**Directions:**
Word for word, repeat the data that follows. Do not include the pictures.

**Given entries:**

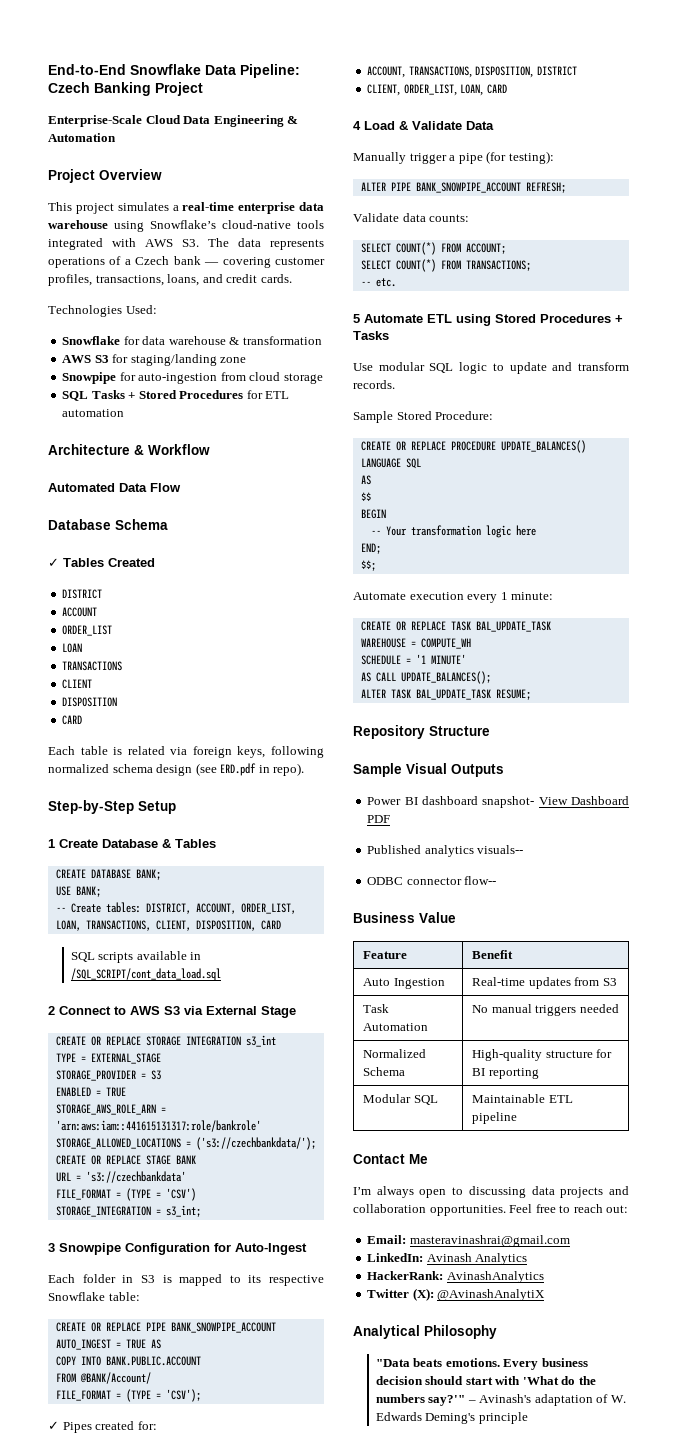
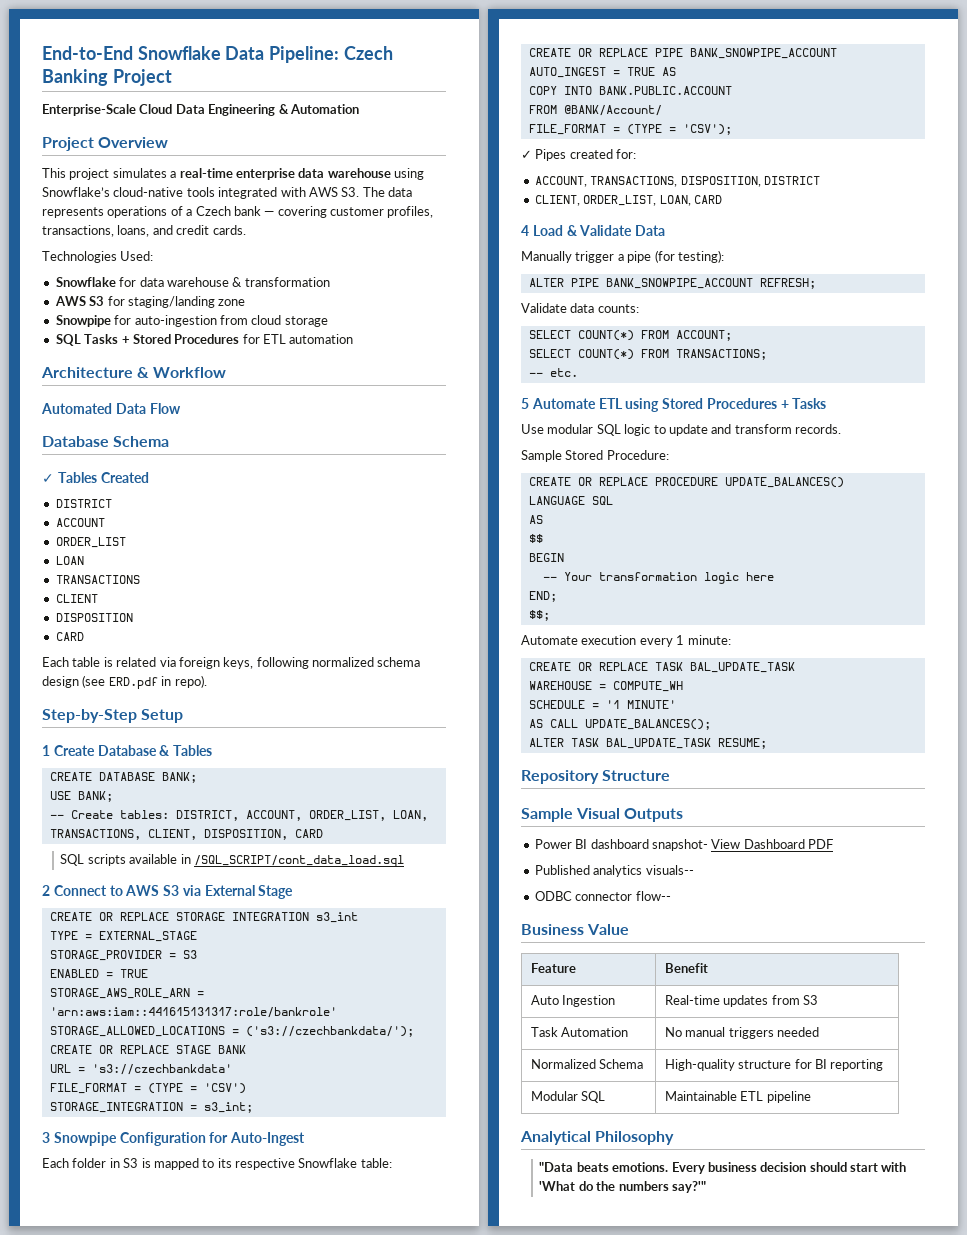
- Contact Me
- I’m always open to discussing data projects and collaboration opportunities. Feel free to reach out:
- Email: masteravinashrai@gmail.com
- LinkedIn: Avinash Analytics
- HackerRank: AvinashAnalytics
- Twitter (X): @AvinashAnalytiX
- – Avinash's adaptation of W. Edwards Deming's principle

**Output of the exercise:**
- Contact Me
- I’m always open to discussing data projects and collaboration opportunities. Feel free to reach out:
- Email: masteravinashrai@gmail.com
- LinkedIn: Avinash Analytics
- HackerRank: AvinashAnalytics
- Twitter (X): @AvinashAnalytiX
- – Avinash's adaptation of W. Edwards Deming's principle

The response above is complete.